Run the following code,
a = [1, 2, 3, 4, 5]
head, *tail = a
p head
p tail
You will get the result
1
[2, 3, 4, 5]
Who can help me to explain the statement head,*tail = a
, Thanks!
head, *tail = a
means to assign the first element of the array a
to head
, and assign the rest of the elements to tail
.
*
, sometimes called the "splat operator," does a number of things with arrays. When it's on the left side of an assignment operator (=
), as in your example, it just means "take everything left over."
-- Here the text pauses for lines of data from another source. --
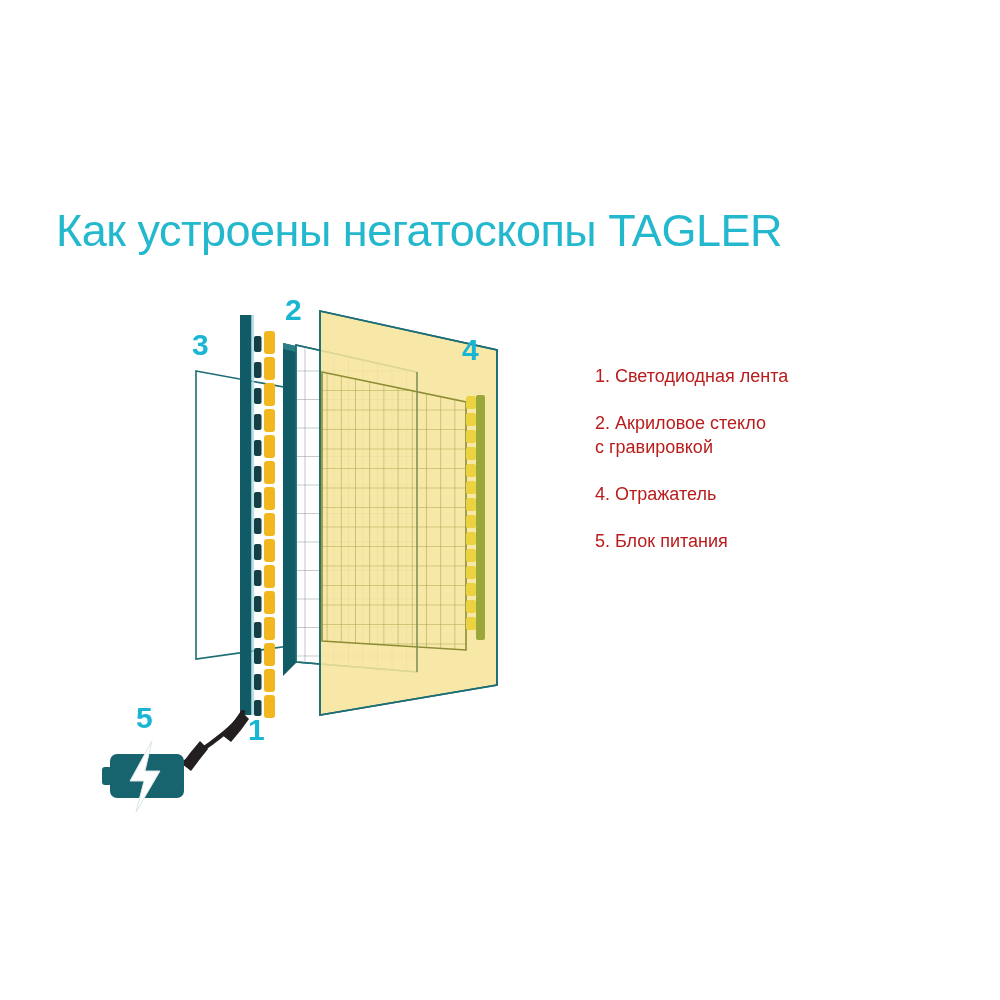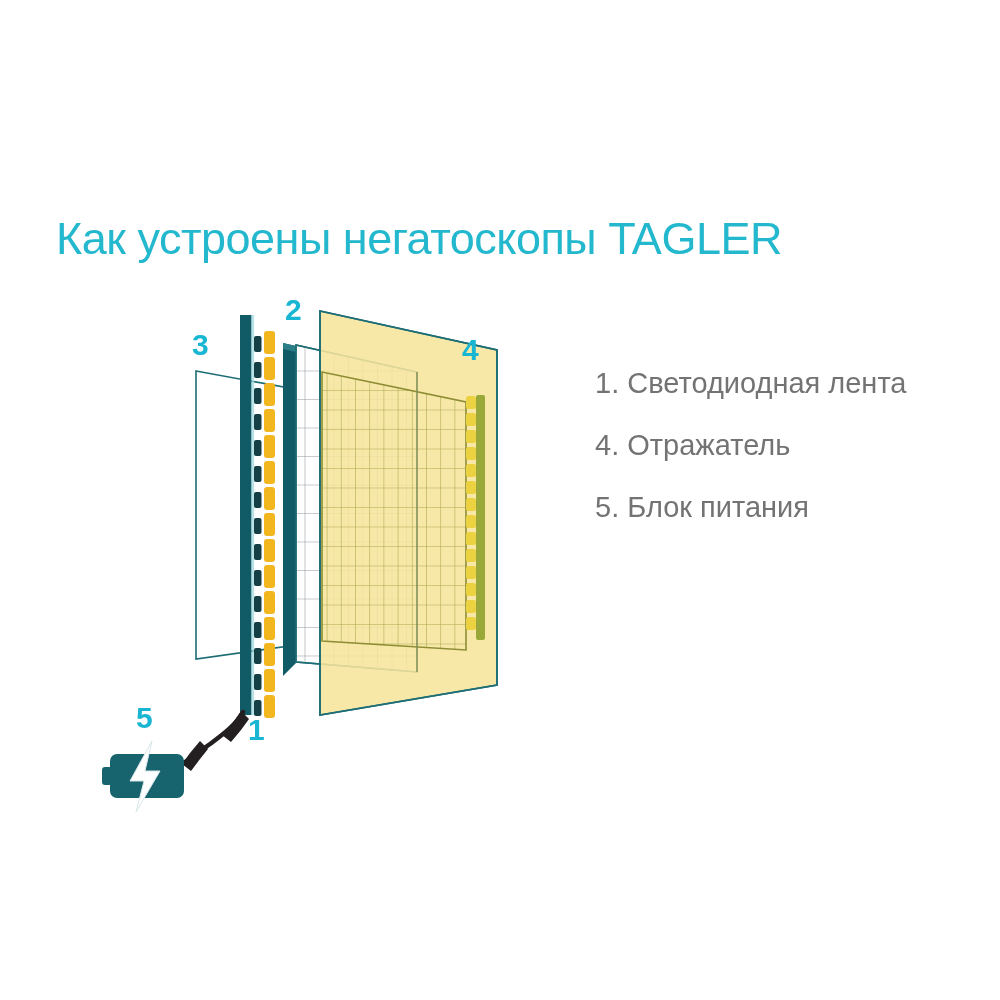"Как устроены негатоскопы TAGLER" #title { margin-top: 8px -> none }
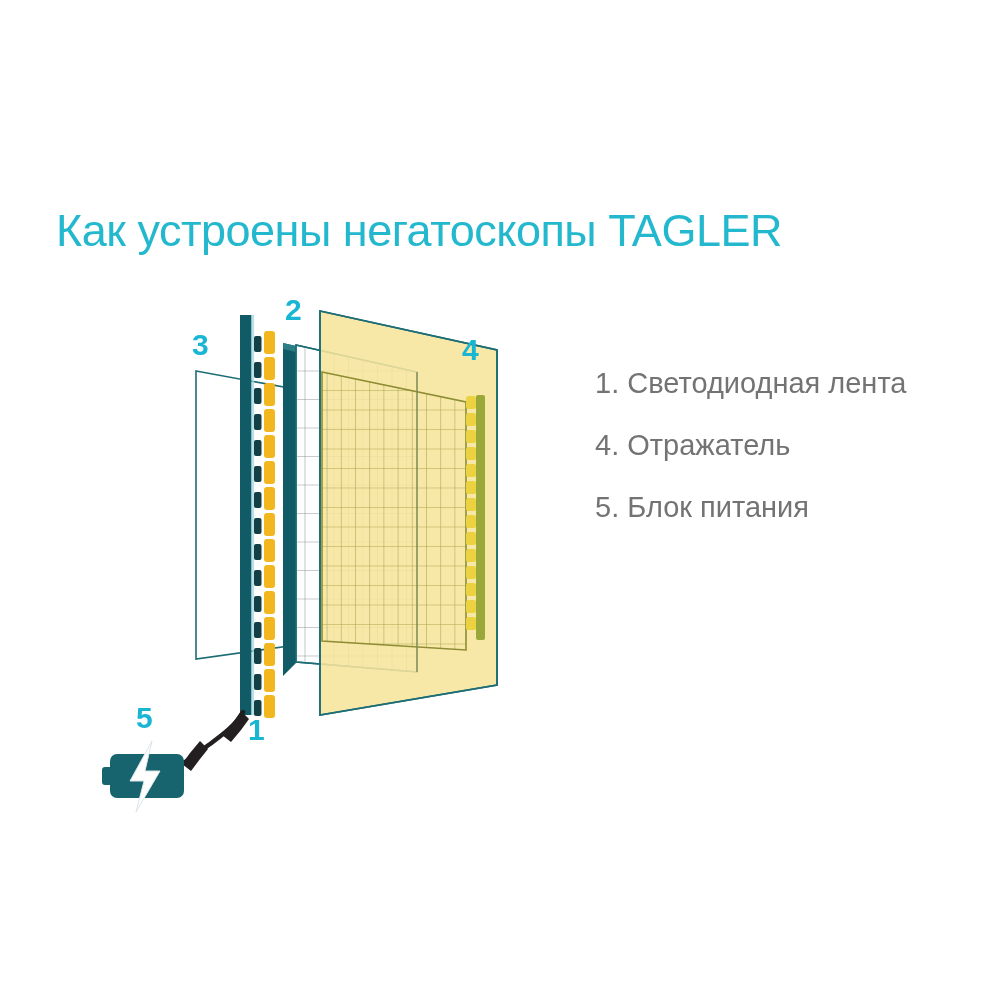"1. Светодиодная лента" .legend-item { color: #737373 -> #b91c1c; font-size: 29px -> 18px }
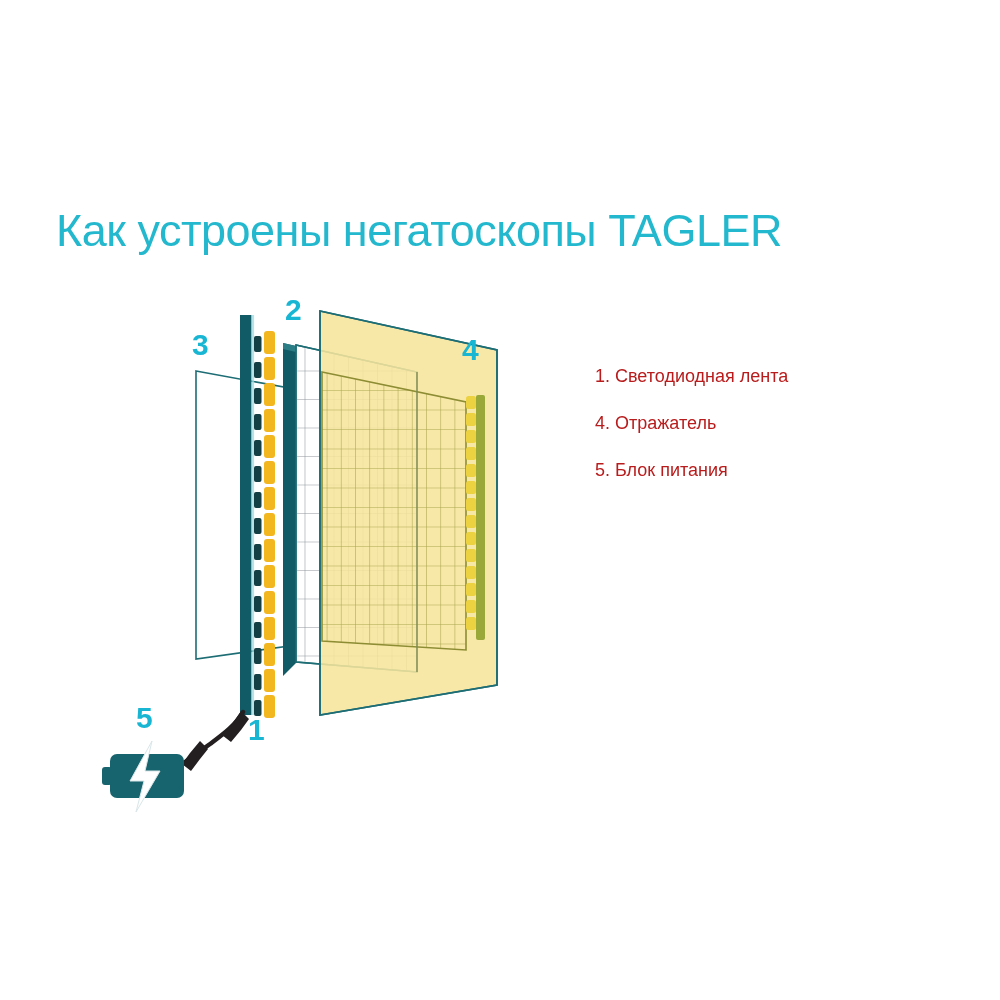"2. Акриловое стекло" div.legend-item { html: none -> <div>2. Акриловое стекло с гравировкой</div> }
If you omitted the splat in that code, it would do this instead:
head, tail = [1, 2, 3, 4, 5]
p head # => 1
p tail # => 2
But when you add the splat to tail
it means "Everything that didn't get assigned to the previous variables (head
), assign to tail
."
First, it is a parallel assignment. In ruby you can write
a,b = 1,2
and a will be 1 and b will be 2. You can also use
a,b = b,a
to swap values (without the typical temp-variable needed in other languages).
The star * is the pack/unpack operator. Writing
a,b = [1,2,3]
would assign 1 to a and 2 to b. By using the star, the values 2,3 are packed into an array and assigned to b:
a,*b = [1,2,3]
I don't know Ruby at all, but my guess is that the statement is splitting the list a
into a head (first element) and the rest (another list), assigning the new values to the variables head
and tail
.
This mechanism is usually referred (at least in Erlang) as pattern matching.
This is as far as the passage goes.